EXERCISE INSTRUCTIONS: The full data, repeated exactly, is the only answer needed.

Edit tracking data:
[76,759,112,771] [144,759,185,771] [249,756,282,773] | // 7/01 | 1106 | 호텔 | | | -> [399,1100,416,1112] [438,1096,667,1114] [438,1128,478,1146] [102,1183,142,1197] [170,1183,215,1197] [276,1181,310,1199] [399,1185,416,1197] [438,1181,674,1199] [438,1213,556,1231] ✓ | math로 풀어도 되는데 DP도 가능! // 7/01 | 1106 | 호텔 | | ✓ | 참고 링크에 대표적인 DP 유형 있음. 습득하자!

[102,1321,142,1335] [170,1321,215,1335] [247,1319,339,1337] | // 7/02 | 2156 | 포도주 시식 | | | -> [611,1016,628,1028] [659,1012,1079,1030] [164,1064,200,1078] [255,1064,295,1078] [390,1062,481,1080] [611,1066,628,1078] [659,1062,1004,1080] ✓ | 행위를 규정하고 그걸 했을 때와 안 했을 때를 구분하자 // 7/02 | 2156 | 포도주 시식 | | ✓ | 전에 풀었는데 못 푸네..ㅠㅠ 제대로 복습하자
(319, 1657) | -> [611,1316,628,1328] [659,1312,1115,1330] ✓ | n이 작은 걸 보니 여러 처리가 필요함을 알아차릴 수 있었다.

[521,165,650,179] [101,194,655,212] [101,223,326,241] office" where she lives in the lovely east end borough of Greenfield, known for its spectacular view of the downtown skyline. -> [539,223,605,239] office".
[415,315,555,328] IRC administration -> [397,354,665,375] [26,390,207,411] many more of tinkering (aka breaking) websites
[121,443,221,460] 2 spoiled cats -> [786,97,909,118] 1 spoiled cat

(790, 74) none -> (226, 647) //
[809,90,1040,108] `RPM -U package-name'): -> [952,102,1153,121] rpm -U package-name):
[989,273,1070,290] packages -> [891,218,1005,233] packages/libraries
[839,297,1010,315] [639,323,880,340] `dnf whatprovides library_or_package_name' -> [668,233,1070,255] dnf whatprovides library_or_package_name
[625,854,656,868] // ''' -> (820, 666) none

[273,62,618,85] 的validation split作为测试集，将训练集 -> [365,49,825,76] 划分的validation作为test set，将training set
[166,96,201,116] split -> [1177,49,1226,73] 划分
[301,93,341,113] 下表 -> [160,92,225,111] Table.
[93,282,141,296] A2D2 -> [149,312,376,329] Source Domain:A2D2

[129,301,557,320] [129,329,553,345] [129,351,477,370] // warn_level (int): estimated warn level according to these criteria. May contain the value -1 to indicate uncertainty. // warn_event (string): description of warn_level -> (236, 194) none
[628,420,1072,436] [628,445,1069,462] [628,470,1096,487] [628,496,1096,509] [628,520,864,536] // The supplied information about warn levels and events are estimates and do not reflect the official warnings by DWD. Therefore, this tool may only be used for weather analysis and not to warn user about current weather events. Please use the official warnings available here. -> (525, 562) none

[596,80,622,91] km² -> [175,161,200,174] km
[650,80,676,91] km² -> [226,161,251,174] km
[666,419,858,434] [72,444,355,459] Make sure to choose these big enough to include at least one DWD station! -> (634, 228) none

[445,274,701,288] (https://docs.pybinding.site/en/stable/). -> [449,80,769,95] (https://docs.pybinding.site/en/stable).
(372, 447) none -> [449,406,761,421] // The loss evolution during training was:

TASK OUTPUT:
[76,759,112,771] [144,759,185,771] [249,756,282,773] | // 7/01 | 1106 | 호텔 | | | -> [399,1100,416,1112] [438,1096,667,1114] [438,1128,478,1146] [102,1183,142,1197] [170,1183,215,1197] [276,1181,310,1199] [399,1185,416,1197] [438,1181,674,1199] [438,1213,556,1231] ✓ | math로 풀어도 되는데 DP도 가능! // 7/01 | 1106 | 호텔 | | ✓ | 참고 링크에 대표적인 DP 유형 있음. 습득하자!

[102,1321,142,1335] [170,1321,215,1335] [247,1319,339,1337] | // 7/02 | 2156 | 포도주 시식 | | | -> [611,1016,628,1028] [659,1012,1079,1030] [164,1064,200,1078] [255,1064,295,1078] [390,1062,481,1080] [611,1066,628,1078] [659,1062,1004,1080] ✓ | 행위를 규정하고 그걸 했을 때와 안 했을 때를 구분하자 // 7/02 | 2156 | 포도주 시식 | | ✓ | 전에 풀었는데 못 푸네..ㅠㅠ 제대로 복습하자
(319, 1657) | -> [611,1316,628,1328] [659,1312,1115,1330] ✓ | n이 작은 걸 보니 여러 처리가 필요함을 알아차릴 수 있었다.

[521,165,650,179] [101,194,655,212] [101,223,326,241] office" where she lives in the lovely east end borough of Greenfield, known for its spectacular view of the downtown skyline. -> [539,223,605,239] office".
[415,315,555,328] IRC administration -> [397,354,665,375] [26,390,207,411] many more of tinkering (aka breaking) websites
[121,443,221,460] 2 spoiled cats -> [786,97,909,118] 1 spoiled cat

(790, 74) none -> (226, 647) //
[809,90,1040,108] `RPM -U package-name'): -> [952,102,1153,121] rpm -U package-name):
[989,273,1070,290] packages -> [891,218,1005,233] packages/libraries
[839,297,1010,315] [639,323,880,340] `dnf whatprovides library_or_package_name' -> [668,233,1070,255] dnf whatprovides library_or_package_name
[625,854,656,868] // ''' -> (820, 666) none

[273,62,618,85] 的validation split作为测试集，将训练集 -> [365,49,825,76] 划分的validation作为test set，将training set
[166,96,201,116] split -> [1177,49,1226,73] 划分
[301,93,341,113] 下表 -> [160,92,225,111] Table.
[93,282,141,296] A2D2 -> [149,312,376,329] Source Domain:A2D2

[129,301,557,320] [129,329,553,345] [129,351,477,370] // warn_level (int): estimated warn level according to these criteria. May contain the value -1 to indicate uncertainty. // warn_event (string): description of warn_level -> (236, 194) none
[628,420,1072,436] [628,445,1069,462] [628,470,1096,487] [628,496,1096,509] [628,520,864,536] // The supplied information about warn levels and events are estimates and do not reflect the official warnings by DWD. Therefore, this tool may only be used for weather analysis and not to warn user about current weather events. Please use the official warnings available here. -> (525, 562) none

[596,80,622,91] km² -> [175,161,200,174] km
[650,80,676,91] km² -> [226,161,251,174] km
[666,419,858,434] [72,444,355,459] Make sure to choose these big enough to include at least one DWD station! -> (634, 228) none

[445,274,701,288] (https://docs.pybinding.site/en/stable/). -> [449,80,769,95] (https://docs.pybinding.site/en/stable).
(372, 447) none -> [449,406,761,421] // The loss evolution during training was:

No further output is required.